**Entries shown**

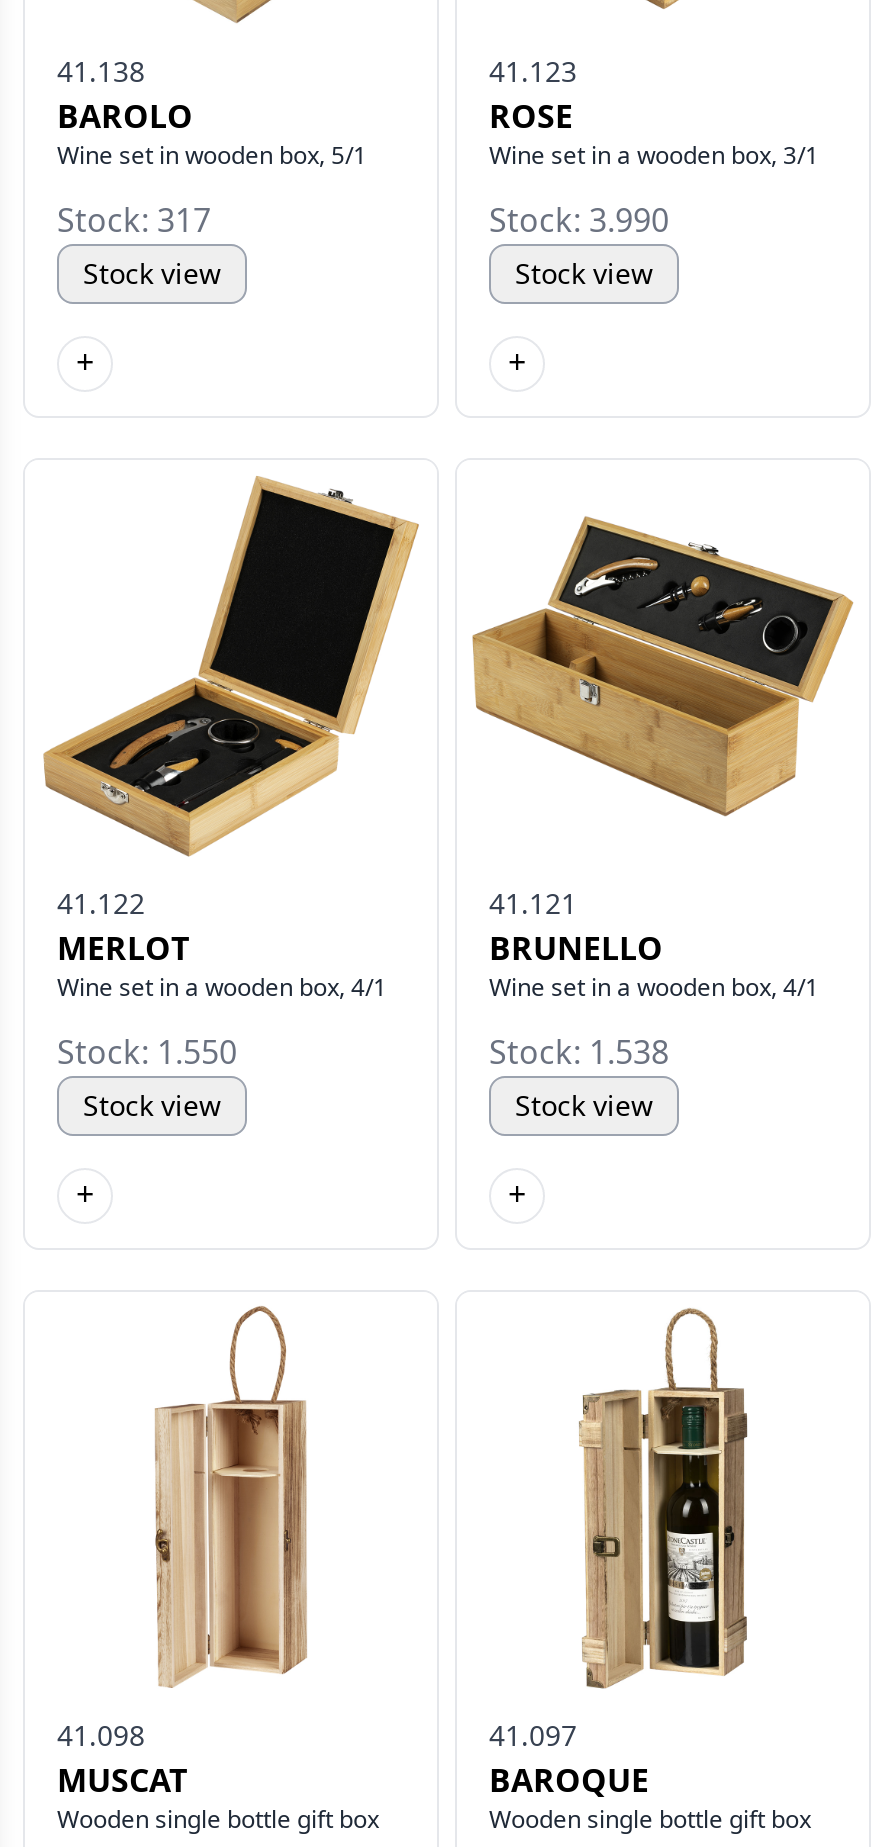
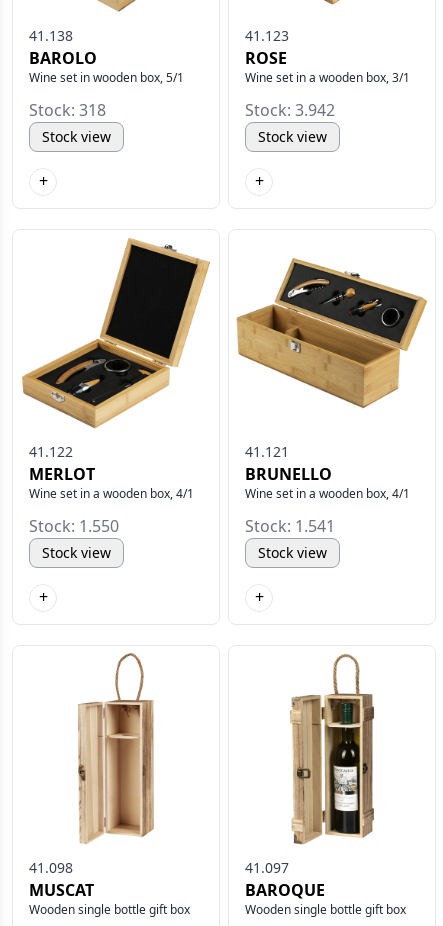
- Stock: 317
+ Stock: 318

- Stock: 3.990
+ Stock: 3.942

- Stock: 1.538
+ Stock: 1.541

**Task to complete**
Reproduce the listing above exactly, without a single picture.

**Answer for this exercise**
- Stock: 317
+ Stock: 318

- Stock: 3.990
+ Stock: 3.942

- Stock: 1.538
+ Stock: 1.541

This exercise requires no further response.